▸ **Before-and-after change data**:
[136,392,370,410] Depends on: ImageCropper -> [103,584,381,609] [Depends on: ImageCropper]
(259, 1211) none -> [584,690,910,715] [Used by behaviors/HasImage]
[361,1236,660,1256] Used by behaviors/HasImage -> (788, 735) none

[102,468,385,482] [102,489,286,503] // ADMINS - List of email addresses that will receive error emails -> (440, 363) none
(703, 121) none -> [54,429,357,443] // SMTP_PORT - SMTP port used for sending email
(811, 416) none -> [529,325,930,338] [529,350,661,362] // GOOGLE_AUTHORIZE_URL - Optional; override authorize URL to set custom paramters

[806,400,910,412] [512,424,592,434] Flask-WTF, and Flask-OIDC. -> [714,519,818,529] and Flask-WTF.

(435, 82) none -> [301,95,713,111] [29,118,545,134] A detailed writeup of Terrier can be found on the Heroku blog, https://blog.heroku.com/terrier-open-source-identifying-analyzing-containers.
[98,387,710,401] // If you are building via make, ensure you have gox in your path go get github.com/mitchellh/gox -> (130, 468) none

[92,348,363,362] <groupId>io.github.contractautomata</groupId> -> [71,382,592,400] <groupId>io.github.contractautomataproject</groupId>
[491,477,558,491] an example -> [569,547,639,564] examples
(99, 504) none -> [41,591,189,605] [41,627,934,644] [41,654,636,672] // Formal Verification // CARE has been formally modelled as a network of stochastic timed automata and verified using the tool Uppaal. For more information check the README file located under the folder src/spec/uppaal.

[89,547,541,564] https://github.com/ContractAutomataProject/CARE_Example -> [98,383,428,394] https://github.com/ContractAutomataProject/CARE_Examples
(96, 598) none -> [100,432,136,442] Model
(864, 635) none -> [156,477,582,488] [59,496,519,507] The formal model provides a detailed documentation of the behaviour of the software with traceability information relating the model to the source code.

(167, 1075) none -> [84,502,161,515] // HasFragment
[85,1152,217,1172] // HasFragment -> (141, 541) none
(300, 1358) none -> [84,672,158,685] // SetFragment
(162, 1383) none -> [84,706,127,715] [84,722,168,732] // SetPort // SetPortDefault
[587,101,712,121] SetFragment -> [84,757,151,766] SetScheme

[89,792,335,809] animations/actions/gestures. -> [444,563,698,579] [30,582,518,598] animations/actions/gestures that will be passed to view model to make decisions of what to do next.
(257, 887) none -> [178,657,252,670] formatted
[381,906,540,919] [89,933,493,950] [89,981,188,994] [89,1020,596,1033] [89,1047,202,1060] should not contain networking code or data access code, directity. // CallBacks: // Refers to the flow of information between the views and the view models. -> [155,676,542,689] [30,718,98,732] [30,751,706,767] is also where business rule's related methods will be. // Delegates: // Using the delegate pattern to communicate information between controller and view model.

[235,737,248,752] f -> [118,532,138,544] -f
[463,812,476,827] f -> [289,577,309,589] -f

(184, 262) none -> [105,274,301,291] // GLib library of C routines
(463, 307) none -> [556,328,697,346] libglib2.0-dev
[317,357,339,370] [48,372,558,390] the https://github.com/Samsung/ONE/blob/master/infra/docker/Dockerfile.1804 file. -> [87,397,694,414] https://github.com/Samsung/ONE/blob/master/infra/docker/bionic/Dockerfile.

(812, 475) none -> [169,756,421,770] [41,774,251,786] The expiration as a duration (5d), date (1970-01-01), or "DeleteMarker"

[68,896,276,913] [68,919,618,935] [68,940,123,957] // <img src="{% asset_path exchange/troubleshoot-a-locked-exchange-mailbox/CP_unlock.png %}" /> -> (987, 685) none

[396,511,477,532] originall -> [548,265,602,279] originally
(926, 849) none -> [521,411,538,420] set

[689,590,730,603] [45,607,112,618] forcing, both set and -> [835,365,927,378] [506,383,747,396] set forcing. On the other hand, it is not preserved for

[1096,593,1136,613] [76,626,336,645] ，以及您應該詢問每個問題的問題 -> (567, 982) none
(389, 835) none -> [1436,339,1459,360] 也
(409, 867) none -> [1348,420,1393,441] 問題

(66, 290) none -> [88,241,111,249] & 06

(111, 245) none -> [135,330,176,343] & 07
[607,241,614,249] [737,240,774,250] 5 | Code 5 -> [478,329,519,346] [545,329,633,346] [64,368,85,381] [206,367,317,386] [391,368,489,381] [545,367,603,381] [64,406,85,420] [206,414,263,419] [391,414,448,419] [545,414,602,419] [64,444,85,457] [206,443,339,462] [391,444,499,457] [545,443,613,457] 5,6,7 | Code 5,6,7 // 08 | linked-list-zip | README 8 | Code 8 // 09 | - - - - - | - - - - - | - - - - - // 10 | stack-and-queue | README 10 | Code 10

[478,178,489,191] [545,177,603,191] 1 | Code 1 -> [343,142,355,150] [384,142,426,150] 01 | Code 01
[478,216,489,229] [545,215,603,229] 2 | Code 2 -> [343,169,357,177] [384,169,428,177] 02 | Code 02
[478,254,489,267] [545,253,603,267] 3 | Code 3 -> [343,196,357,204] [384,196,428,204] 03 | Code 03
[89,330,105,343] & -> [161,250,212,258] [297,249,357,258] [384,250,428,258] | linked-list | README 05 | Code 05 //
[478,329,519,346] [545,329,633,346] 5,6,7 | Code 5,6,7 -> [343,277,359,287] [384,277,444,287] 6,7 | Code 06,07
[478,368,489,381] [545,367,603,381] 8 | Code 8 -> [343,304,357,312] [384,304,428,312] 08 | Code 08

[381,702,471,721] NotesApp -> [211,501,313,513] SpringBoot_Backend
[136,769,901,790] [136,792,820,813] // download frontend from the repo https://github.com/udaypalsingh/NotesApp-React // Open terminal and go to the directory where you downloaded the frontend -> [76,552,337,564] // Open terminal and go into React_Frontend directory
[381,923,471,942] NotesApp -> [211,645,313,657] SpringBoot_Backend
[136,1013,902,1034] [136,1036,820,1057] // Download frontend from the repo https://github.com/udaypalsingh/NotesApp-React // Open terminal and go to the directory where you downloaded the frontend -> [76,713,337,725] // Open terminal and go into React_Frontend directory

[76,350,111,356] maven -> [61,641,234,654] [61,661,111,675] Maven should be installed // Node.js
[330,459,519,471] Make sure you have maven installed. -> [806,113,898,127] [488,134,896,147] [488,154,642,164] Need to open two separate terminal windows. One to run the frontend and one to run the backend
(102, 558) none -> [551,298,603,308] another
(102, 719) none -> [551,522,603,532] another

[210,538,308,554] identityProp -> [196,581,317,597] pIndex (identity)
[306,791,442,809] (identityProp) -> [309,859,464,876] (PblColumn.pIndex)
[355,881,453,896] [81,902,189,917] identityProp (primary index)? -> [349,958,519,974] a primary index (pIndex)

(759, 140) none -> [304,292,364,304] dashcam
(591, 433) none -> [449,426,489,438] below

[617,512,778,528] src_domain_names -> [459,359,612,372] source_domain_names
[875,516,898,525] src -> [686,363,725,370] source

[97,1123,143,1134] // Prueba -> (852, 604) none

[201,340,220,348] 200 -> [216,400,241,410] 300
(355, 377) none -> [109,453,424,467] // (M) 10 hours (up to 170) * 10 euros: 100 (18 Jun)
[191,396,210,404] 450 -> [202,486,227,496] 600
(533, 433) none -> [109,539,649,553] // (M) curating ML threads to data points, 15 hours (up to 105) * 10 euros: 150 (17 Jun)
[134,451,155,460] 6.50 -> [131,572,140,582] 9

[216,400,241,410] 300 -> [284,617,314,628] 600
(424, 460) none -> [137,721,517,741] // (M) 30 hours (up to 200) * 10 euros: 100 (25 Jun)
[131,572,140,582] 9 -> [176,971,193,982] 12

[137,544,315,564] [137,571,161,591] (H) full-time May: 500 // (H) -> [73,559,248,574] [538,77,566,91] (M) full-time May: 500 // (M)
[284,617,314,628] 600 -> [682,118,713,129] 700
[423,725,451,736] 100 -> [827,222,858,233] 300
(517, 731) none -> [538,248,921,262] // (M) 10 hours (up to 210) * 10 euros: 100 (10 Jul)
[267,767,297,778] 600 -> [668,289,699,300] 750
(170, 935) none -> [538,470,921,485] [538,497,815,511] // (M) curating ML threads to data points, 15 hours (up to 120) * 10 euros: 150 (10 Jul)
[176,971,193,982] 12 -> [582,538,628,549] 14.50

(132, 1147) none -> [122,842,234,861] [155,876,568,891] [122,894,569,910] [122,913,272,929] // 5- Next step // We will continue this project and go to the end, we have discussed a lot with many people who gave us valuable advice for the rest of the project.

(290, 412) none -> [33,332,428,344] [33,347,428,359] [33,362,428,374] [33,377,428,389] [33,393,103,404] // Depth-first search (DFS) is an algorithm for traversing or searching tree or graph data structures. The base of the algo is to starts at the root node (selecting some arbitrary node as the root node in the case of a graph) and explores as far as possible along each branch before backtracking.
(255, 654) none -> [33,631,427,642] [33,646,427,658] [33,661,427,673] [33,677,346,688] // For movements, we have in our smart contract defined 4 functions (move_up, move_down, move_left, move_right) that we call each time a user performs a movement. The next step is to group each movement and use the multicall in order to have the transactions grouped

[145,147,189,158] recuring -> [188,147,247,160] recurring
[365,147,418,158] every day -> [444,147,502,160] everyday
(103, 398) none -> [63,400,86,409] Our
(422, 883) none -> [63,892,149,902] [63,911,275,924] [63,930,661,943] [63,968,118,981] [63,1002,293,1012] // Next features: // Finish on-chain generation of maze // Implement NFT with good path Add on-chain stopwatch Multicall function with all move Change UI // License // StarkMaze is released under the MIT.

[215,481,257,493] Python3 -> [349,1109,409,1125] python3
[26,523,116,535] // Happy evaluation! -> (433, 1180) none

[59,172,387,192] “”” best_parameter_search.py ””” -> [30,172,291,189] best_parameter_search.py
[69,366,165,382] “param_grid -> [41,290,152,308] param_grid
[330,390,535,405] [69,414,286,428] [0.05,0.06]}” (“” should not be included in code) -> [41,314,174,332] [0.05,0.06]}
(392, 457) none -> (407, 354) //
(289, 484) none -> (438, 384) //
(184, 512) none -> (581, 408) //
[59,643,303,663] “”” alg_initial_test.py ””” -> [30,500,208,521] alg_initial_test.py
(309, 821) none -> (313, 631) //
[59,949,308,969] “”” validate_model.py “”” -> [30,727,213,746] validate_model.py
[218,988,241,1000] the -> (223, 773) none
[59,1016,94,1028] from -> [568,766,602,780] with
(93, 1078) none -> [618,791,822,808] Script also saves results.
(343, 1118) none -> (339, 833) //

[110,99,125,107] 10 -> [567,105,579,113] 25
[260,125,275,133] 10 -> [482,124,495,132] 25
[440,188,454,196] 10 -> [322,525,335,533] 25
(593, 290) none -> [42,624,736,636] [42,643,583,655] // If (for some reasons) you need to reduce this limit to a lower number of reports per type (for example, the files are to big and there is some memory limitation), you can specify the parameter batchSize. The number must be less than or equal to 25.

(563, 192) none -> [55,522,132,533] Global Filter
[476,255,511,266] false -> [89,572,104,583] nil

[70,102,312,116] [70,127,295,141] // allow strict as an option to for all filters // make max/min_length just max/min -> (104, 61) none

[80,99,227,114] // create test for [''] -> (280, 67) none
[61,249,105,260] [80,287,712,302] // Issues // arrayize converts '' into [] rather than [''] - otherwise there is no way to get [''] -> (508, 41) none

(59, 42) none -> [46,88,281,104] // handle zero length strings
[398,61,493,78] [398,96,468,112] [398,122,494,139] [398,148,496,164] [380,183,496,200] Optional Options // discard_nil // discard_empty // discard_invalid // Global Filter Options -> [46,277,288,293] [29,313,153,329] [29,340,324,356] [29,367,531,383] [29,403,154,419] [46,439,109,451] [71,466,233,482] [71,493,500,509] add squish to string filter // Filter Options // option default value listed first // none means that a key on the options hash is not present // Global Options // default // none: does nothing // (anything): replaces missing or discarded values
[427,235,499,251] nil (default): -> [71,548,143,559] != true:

▸ **Exercise aim**:
Starting with the line with "[355,881,453,896] [81,902,189,917] identityProp" above and going on through the line with "[131,572,140,582] 9 -> [176,971,193,982] 12", transcribe every line exactly, both ends included, and add nothing.

▸ **Result**:
[355,881,453,896] [81,902,189,917] identityProp (primary index)? -> [349,958,519,974] a primary index (pIndex)

(759, 140) none -> [304,292,364,304] dashcam
(591, 433) none -> [449,426,489,438] below

[617,512,778,528] src_domain_names -> [459,359,612,372] source_domain_names
[875,516,898,525] src -> [686,363,725,370] source

[97,1123,143,1134] // Prueba -> (852, 604) none

[201,340,220,348] 200 -> [216,400,241,410] 300
(355, 377) none -> [109,453,424,467] // (M) 10 hours (up to 170) * 10 euros: 100 (18 Jun)
[191,396,210,404] 450 -> [202,486,227,496] 600
(533, 433) none -> [109,539,649,553] // (M) curating ML threads to data points, 15 hours (up to 105) * 10 euros: 150 (17 Jun)
[134,451,155,460] 6.50 -> [131,572,140,582] 9

[216,400,241,410] 300 -> [284,617,314,628] 600
(424, 460) none -> [137,721,517,741] // (M) 30 hours (up to 200) * 10 euros: 100 (25 Jun)
[131,572,140,582] 9 -> [176,971,193,982] 12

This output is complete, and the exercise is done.